BEGIN

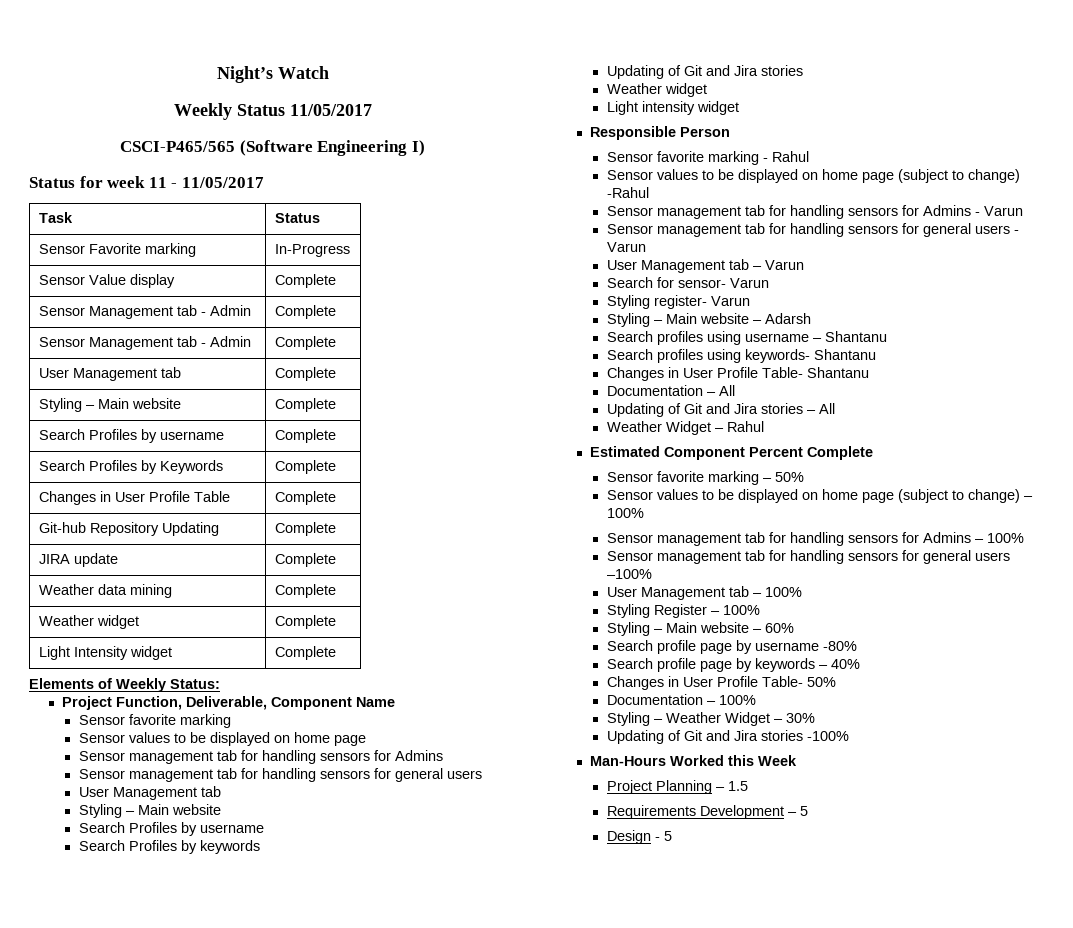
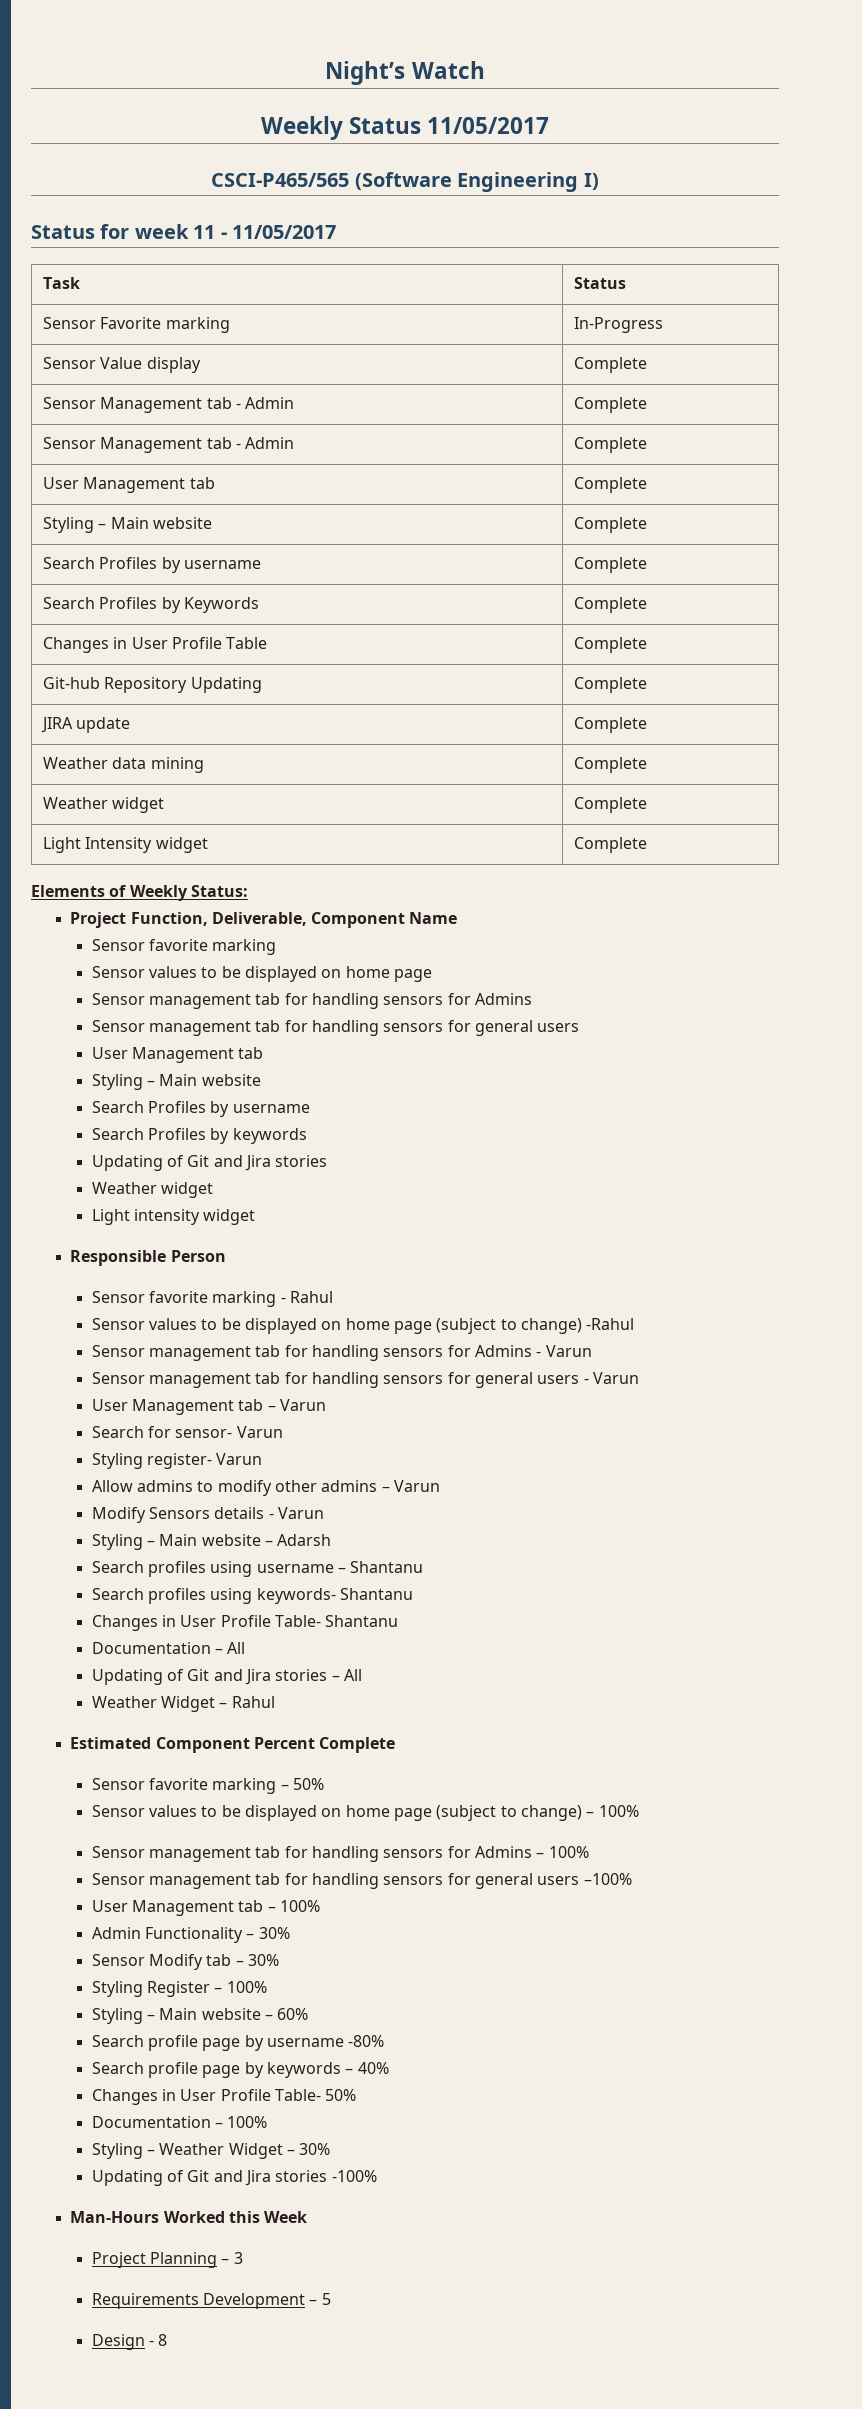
+ Allow admins to modify other admins – Varun
+ Modify Sensors details - Varun
+ Admin Functionality – 30%
+ Sensor Modify tab – 30%
- Project Planning – 1.5
+ Project Planning – 3
- Design - 5
+ Design - 8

END

About this exercise. Beginning at the line containing "details - Varun", repeat each line exactly through the last line of the entries, and include no other lines.

Exercise result.
+ Modify Sensors details - Varun
+ Admin Functionality – 30%
+ Sensor Modify tab – 30%
- Project Planning – 1.5
+ Project Planning – 3
- Design - 5
+ Design - 8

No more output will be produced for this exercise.